* EXCERPTED RECORDS:

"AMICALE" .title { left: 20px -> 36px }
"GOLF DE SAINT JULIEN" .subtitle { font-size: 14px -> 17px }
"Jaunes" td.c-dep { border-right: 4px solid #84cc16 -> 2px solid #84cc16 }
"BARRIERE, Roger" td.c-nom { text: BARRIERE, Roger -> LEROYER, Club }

--

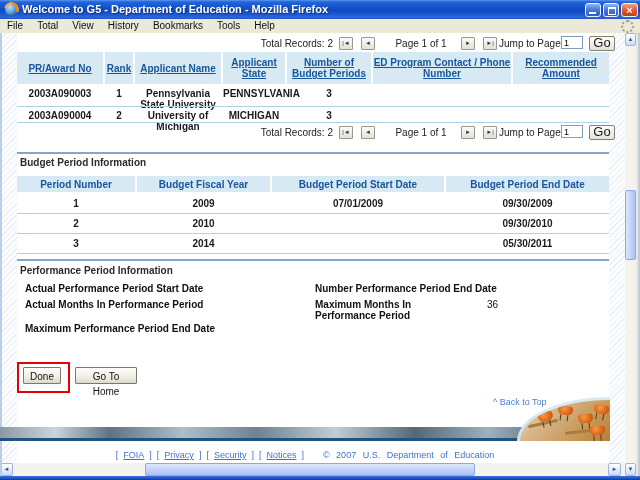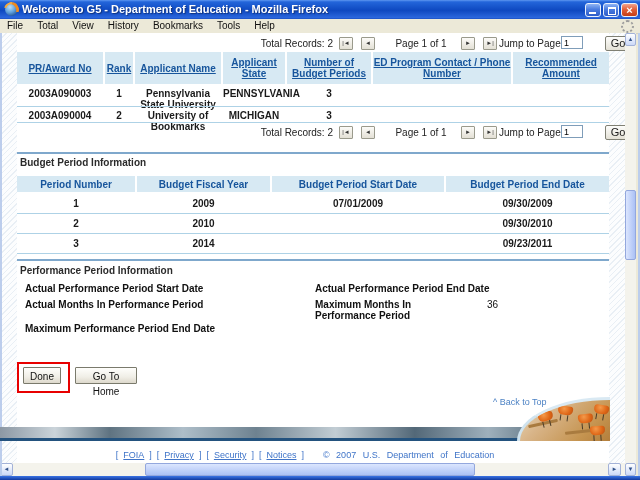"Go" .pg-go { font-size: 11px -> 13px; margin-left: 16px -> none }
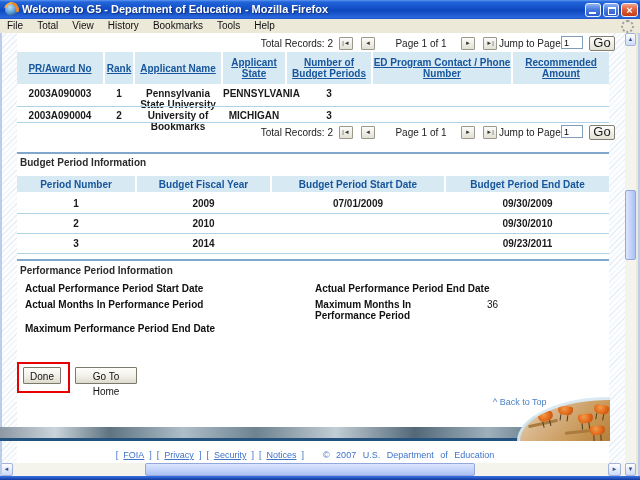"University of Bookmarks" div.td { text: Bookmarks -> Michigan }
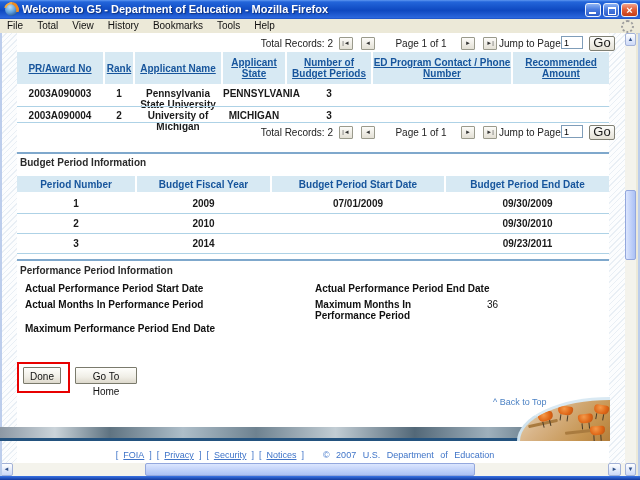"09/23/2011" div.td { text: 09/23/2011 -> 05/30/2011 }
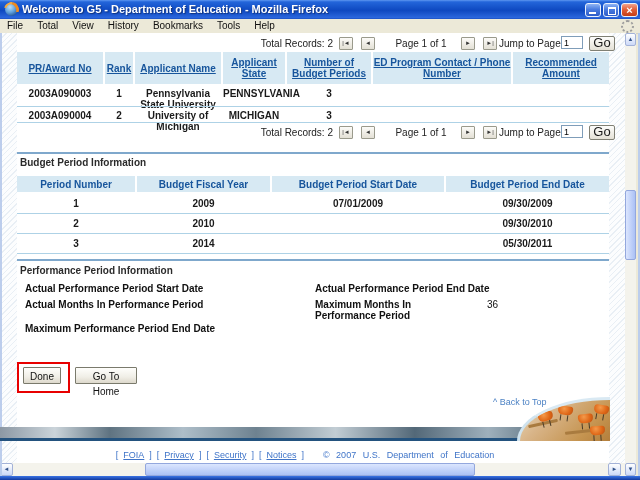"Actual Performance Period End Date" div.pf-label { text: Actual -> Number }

* * *

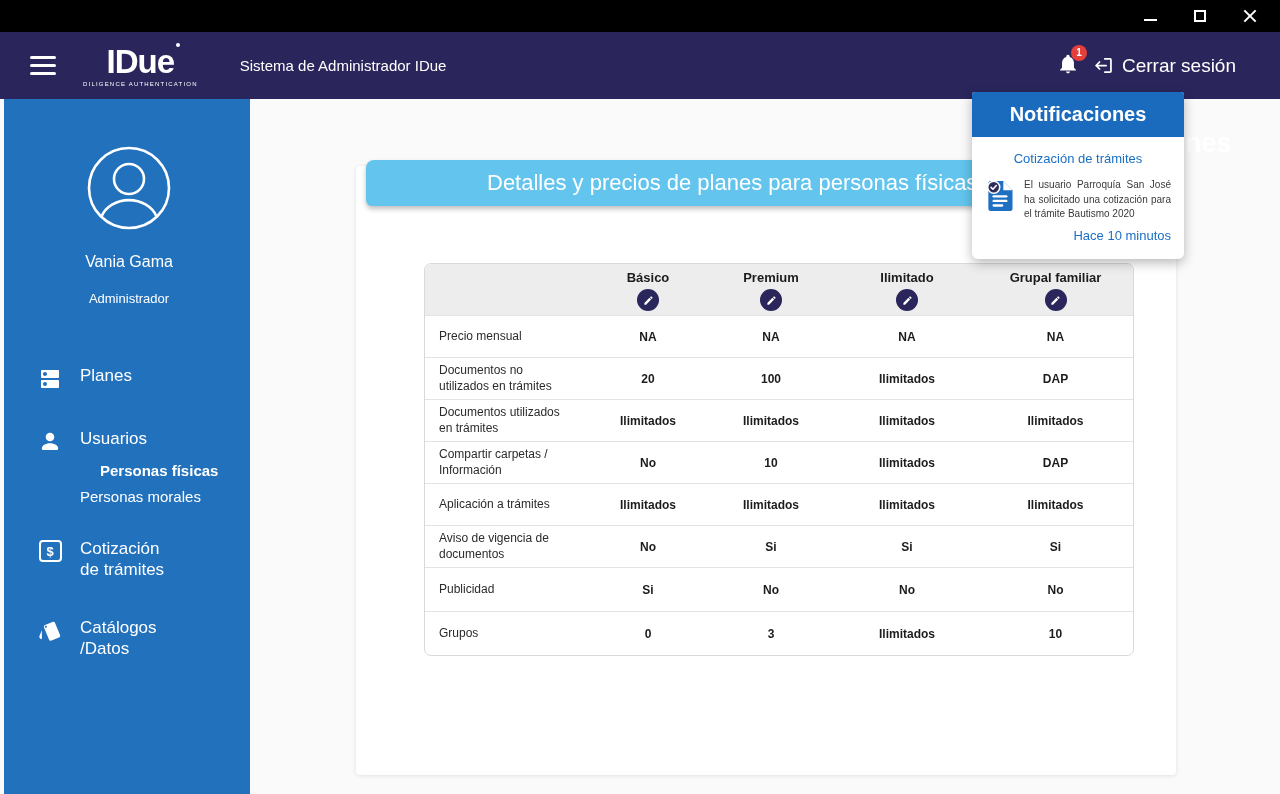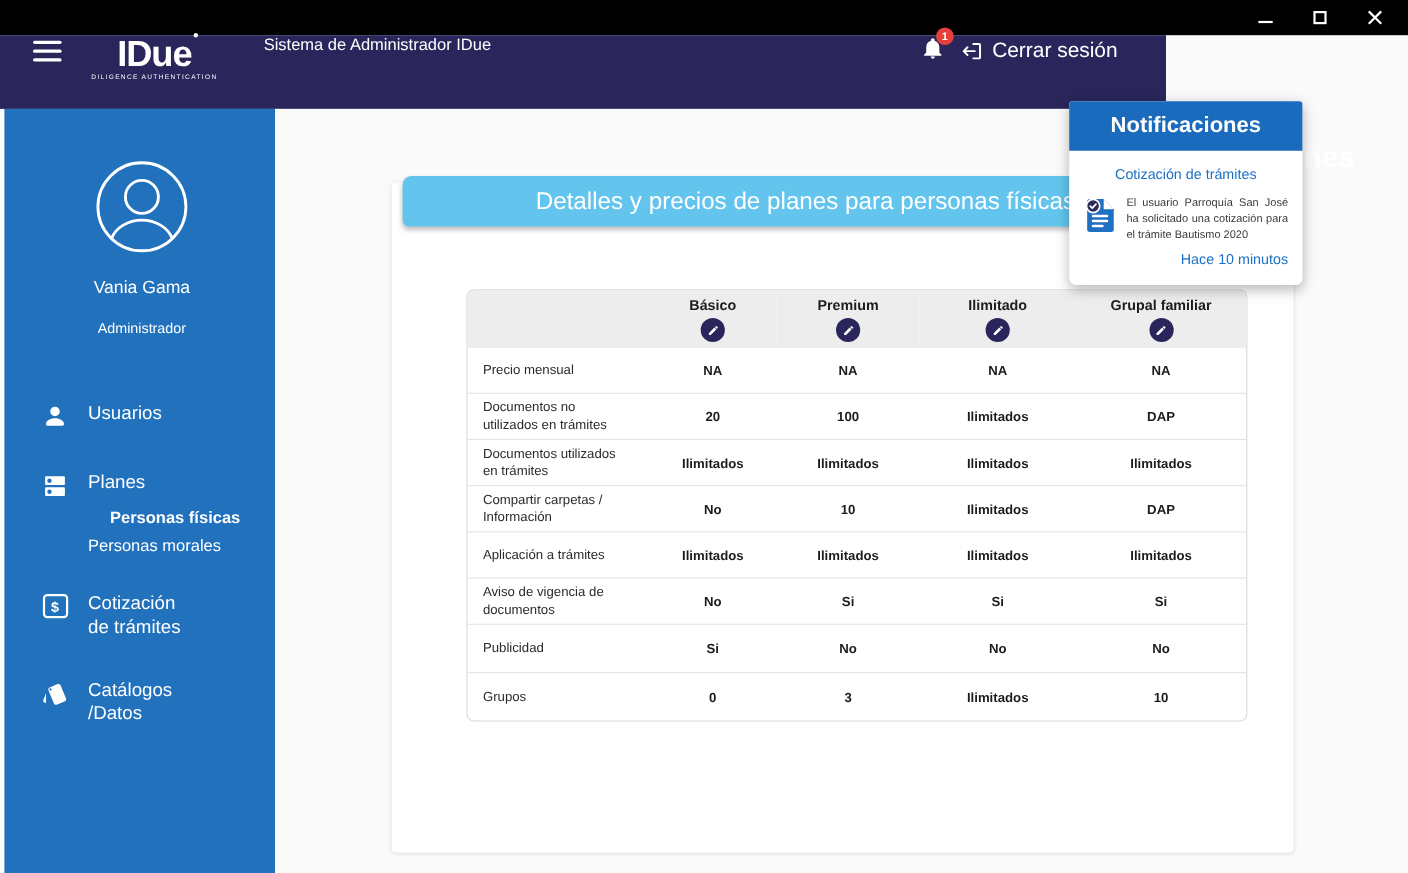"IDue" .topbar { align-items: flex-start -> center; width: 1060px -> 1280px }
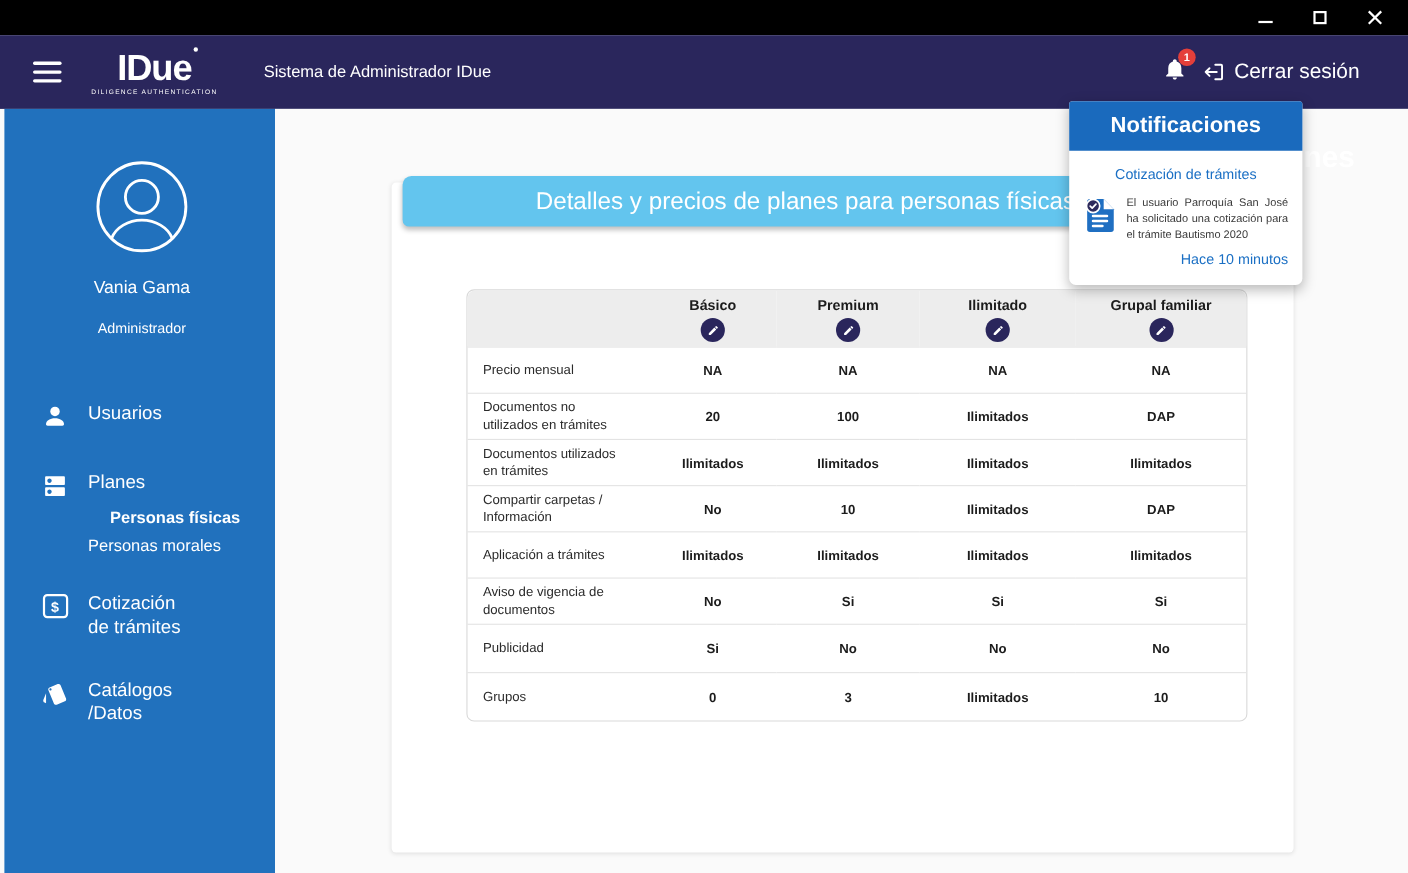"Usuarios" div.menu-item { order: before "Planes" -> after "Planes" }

* EXERCISE: Take the listing above and repeat exactly the lines from the one containing "font-size: 14px ->" through the one containing "text: BARRIERE, Roger", both included.

* SOLUTION TO THIS EXERCISE:
"GOLF DE SAINT JULIEN" .subtitle { font-size: 14px -> 17px }
"Jaunes" td.c-dep { border-right: 4px solid #84cc16 -> 2px solid #84cc16 }
"BARRIERE, Roger" td.c-nom { text: BARRIERE, Roger -> LEROYER, Club }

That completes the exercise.